A history enthusiast, Beattie documented the crumbling ruins of the Port Arthur penal colony. In the 1890s Beattie set up a museum of art and artefacts in Elizabeth Street Hobart, relocated in 1921 to his photographic studio in Murray Street, which attracted visitors paying "a shilling a time."[19] Appointed Photographer to the Government of Tasmania on 21 December 1896 he prepared composite pictures of the Governors of Tasmania 1804–1895, as well as Parliamentarians of Tasmania 1856–1895. In his government role he promoted tourism, Tasmania’s wealth of minerals and unique flora and fauna, and produced and distributed lantern slide shows on various subjects; A trip through Tasmania, From Kelly's Basin to Gormanston, as well as Port Arthur and Tasman Peninsula.[20] The photographs appeared in the 1900 Cyclopedia of Tasmania,[21] and posthumously in Walkabout,[22] and his images of places such as Port Arthur and the Isle of the Dead were used as postcards into the early twentieth century.[23][24] He presented at Andrew Inglis Clark’s  the Minerva Club, and with Bishop Henry Montgomery and Professor William Brown founded an Historical Section, with Beattie as its vice-president,[25] of the Royal Society of Tasmania in 1899. The Society made Beattie a fellow in 1890, and for it he conducted a series of lectures during the Tasmanian centenary celebrations of 1904 (later published as Glimpses of the Lives and Times of the Early Tasmanian Governors).[26] His suggestion that a "series of pictorial stamps featuring scenic Tasmanian landscapes should be issued to promote the State", was taken up and eight Tasmanian pictorial stamps were printed in 1899, with five featuring photographs by Beattie, the remainder being reproductions of paintings by Haughton Forrest; they were issued until 1912.[13]
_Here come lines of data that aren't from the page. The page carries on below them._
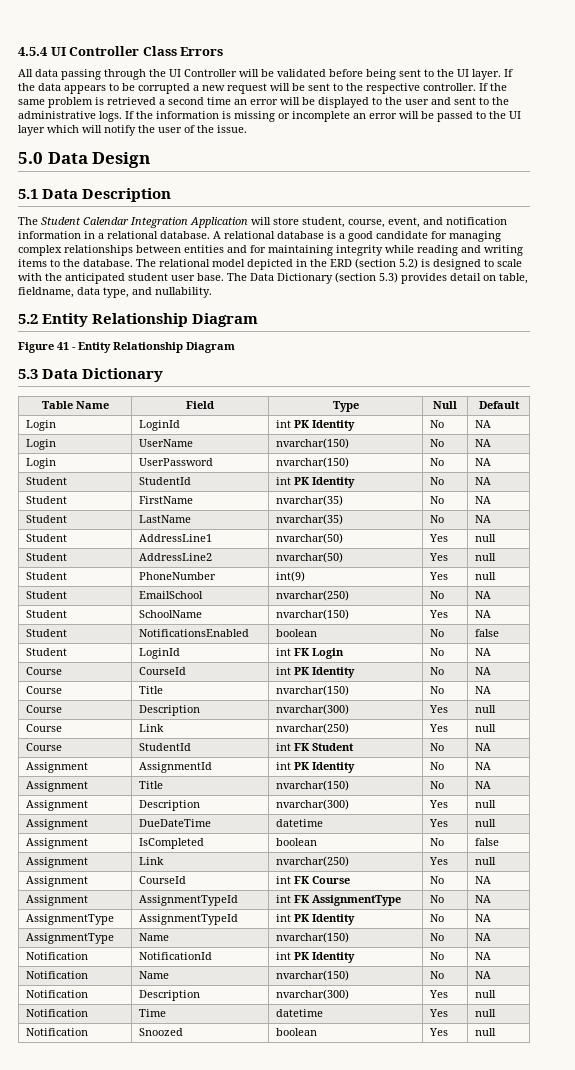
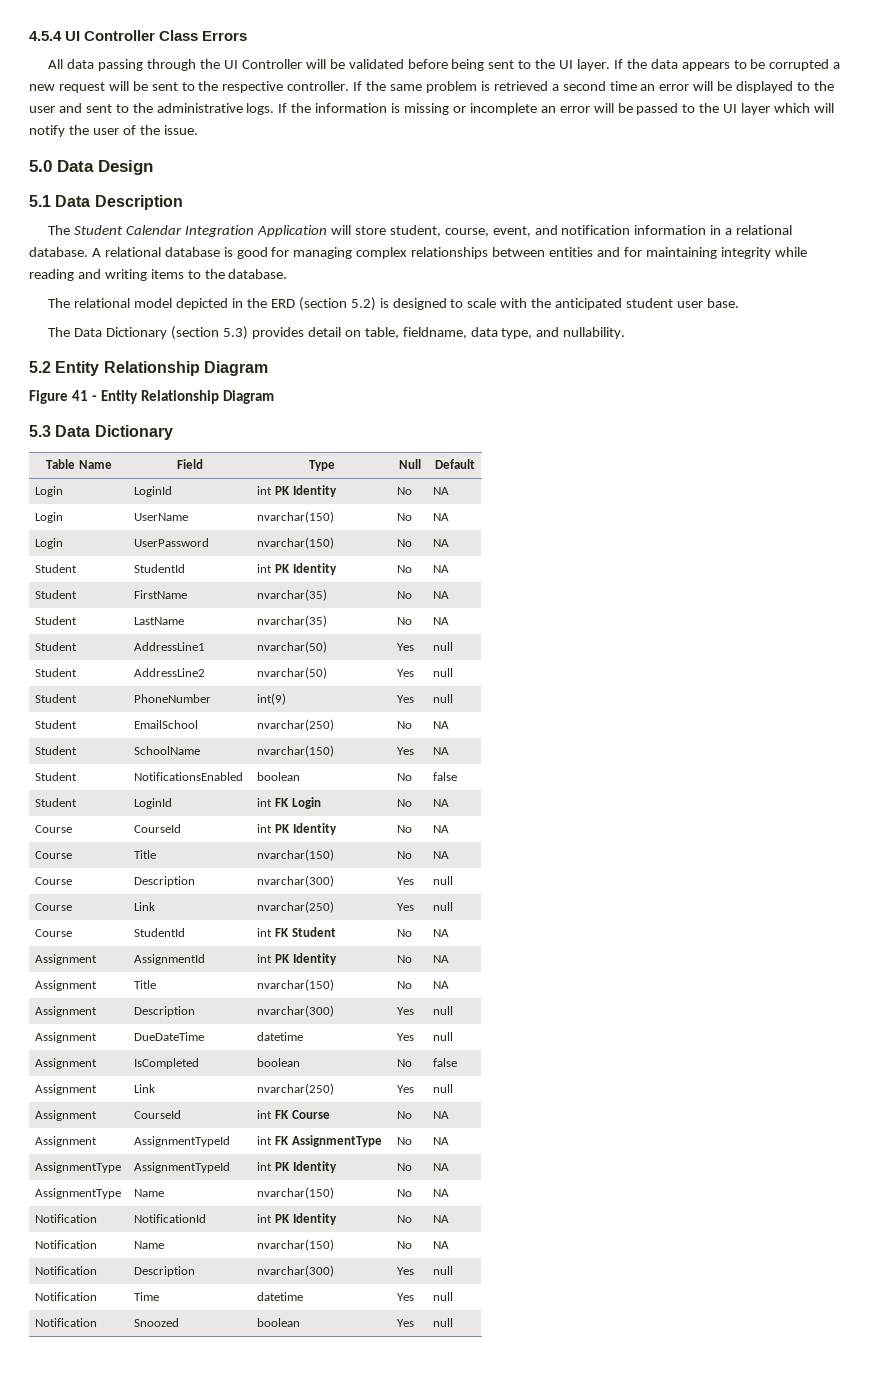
- A relational database is a good candidate for managing complex relationships between entities and for maintaining integrity while reading and writing items to the database. The relational model depicted in the ERD (section 5.2) is designed to scale with the anticipated student user base. The Data Dictionary (section 5.3) provides detail on table, fieldname, data type, and nullability.
+ A relational database is good for managing complex relationships between entities and for maintaining integrity while reading and writing items to the database.
+ The relational model depicted in the ERD (section 5.2) is designed to scale with the anticipated student user base.
+ The Data Dictionary (section 5.3) provides detail on table, fieldname, data type, and nullability.

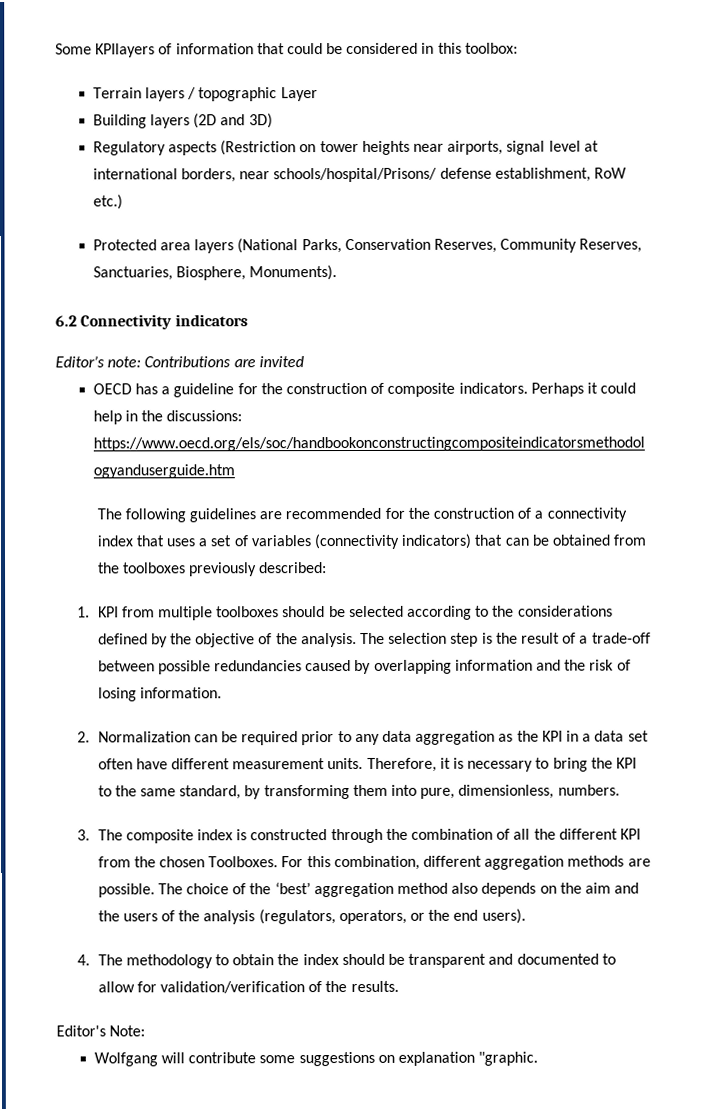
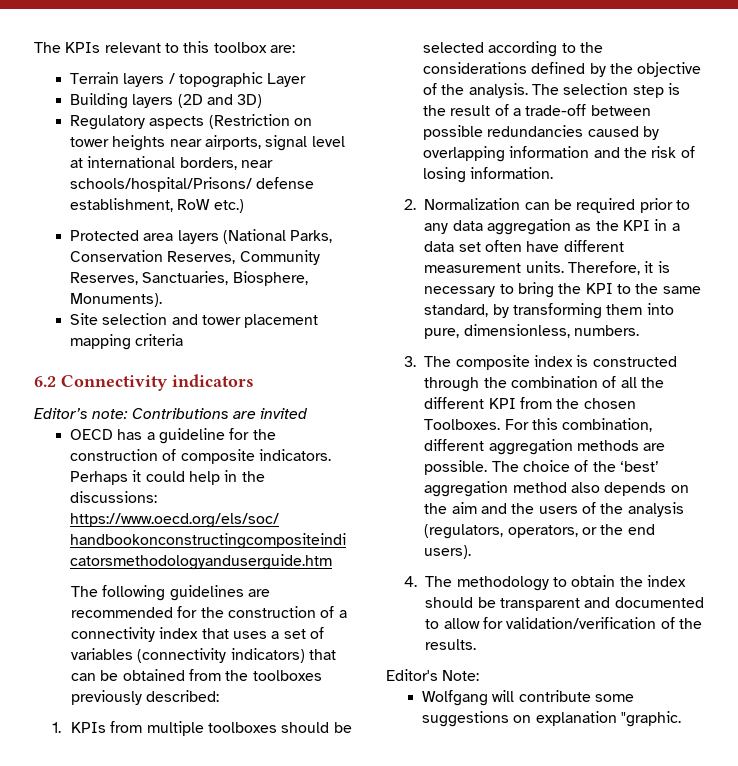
- Some KPIlayers of information that could be considered in this toolbox:
+ The KPIs relevant to this toolbox are:
+ Site selection and tower placement mapping criteria
- 1. KPI from multiple toolboxes should be selected according to the considerations defined by the objective of the analysis.
+ 1. KPIs from multiple toolboxes should be selected according to the considerations defined by the objective of the analysis.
Photograph taken in Fiji by John Watt Beattie, early 20th century

Outside Australia

Beattie undertook photographic documentation in expeditions from late 1906 into the Western Pacific, recording his trip in the Southern Cross, made at the invitation of Dr. Cecil Wilson, Bishop of Melanesia, to mission centres in Norfolk Island, the Solomons, the New Hebrides and Santa Cruz Islands.[27] Describing his time in Ambae he writes in his diary held in the Royal Society of Tasmania;

The native people - women and children - were very shy and frightened, and the moment I would put down my camera where a pretty group would be seated forming an interesting foreground, off they would go, women chattering, and children screaming. It was so disheartening. When I had been a little longer about, I adopted a little dodge which helped me to gain their confidence, and stood me in good stead at other places. I stood up the instrument showing the boats coming in from the ship with stores, standing out clear against the sea and sky, and then I beckoned them to come and look. First one, then another, then a few more, and soon there was such a crowd I could hardly keep them back. And the chatter and the expressions ofwonder and delight - I only wish I could reproduce them. It amused me much to watch the different faces–grave old gentlemen, with faces that would do credit to a church meeting, would come and gaze, and after clicks and grunts, and other unpronouncable [sic] exhibitions of interest they would at last be carried away altogether by their feelings and would end up by rapturously chucking one of their pals standing behind under the chin. Laugh... I don't think I ever laughed so much. And the dear children too, it was a delight to watch them. Beautiful little faces, and their little antics, and their splashings and pretty gambols in the cool sea water pools, all formed a lovely picture of island life - idyllic in the extreme.[27]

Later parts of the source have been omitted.